DNS revolvers will make their own decisions about whether they cache NUM queries (or perhaps even answer them at all) but revolvers that answer them quickly will surely have an edge on those that don’t.

> and using it to do things they never meant it to do.

The DNS is a distributed database. It’s designed to convert human friendly data to machine friendly data and I think NUM fits this perfectly. I understand not everyone shares my point of view.

> Sure, the technical capability is there, but your use case would drastically increase their costs. You are essentially cost-shifting your customers' costs onto theirs. Not cool.

It increases the costs of CloudFlare / Google? Ok, if it’s significant, they have a commercial decision to make - support full DNS as per the protocol spec, or partial-DNS where they block certain use cases.

> It's like building a cloud storage solution off Gmail's free storage. It can be done, has been done, but that doesn't mean it's cool to do so.

No, it’s not. The DNS is owned by no one and everyone.

> Your system would increase costs for DNS providers all over the world, without their consent

Most will just pass this on to domain owners, DNS query costs are peanuts - 200 USD per billion at scale.

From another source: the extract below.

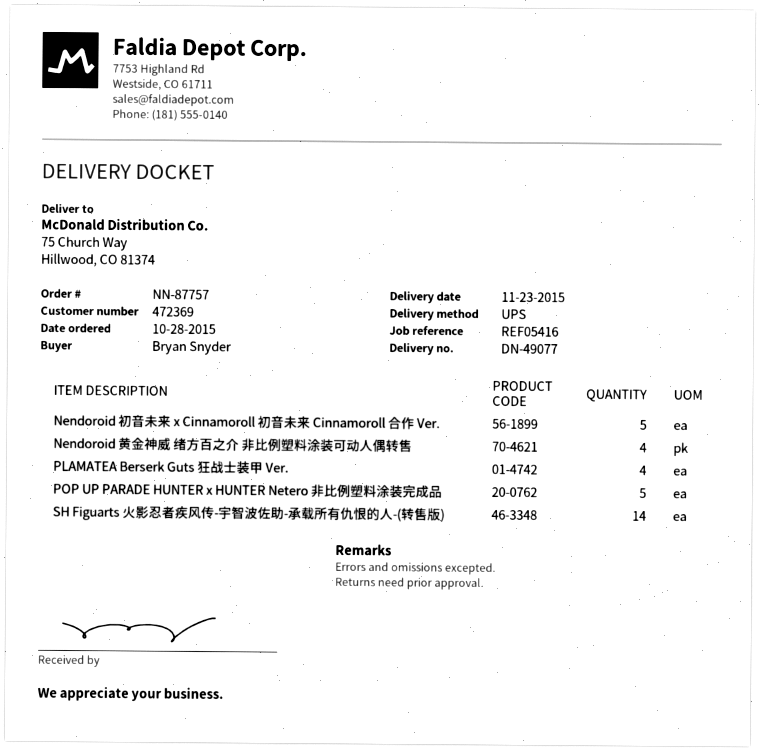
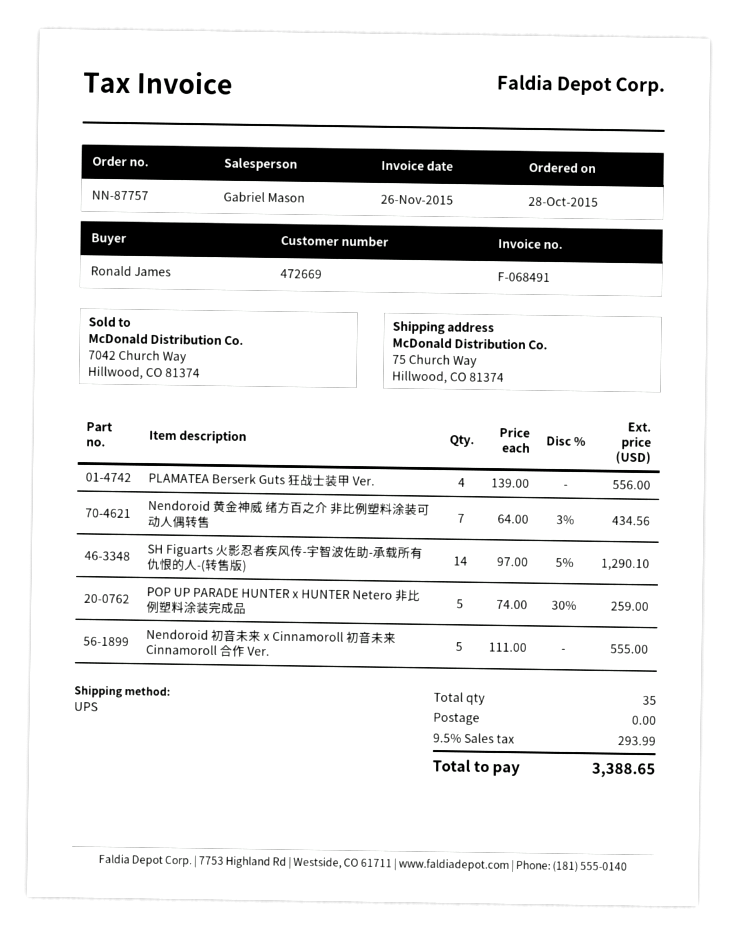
customer number: 472369 -> 472669
ordered by: Bryan Snyder -> Ronald James
Nendoroid 黄金神威 绪方百之介 非比例塑料涂装可动人偶转售: 4 -> 7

> It was a problem that wasn't there fixed in a way that leeches from rather than gives back to the community.

I respect your point or view but think the opposite is true. We’re freeing data, opening it up for developers so that they can build things far outside the jurisdiction of the giants of the web - I think this is a fantastic way to give back to the community.


Distributed, decentralized projects are great, when they build up the infrastructure in a way that respects existing network traffic.

Yes, DNS is distributed and communal, but it's cheap only because it's minimal. Caching a few values for IP and MX lookups is relatively trivial, but if you purposefully start storing content in there, the whole network gets exponentially more expensive for everyone involved, especially once you cross a threshold where you can no longer easily send updates as simple key values and need to start worrying about encoding of larger chunks, network interruptions, checksums, etc. That complicates caching all over the DNS network. And if some DNS provides start supporting certain features and not others it's just going to lead to further fragmentation and user delays and a confusion about where and how to store and fetch data from this system depending on a user's region and likely DNS providers. It also presents authentication and integrity challenges for unencrypted uses, as in the case of DNS hijacking by local ISPs or governments.

It's a shoehorning of data into a poor fit, and only because someone else is paying for it. That's what makes this endeavor selfish, not heroic. You're not "freeing" data, just shoving it into some dark corner of the web and hoping to profit from it.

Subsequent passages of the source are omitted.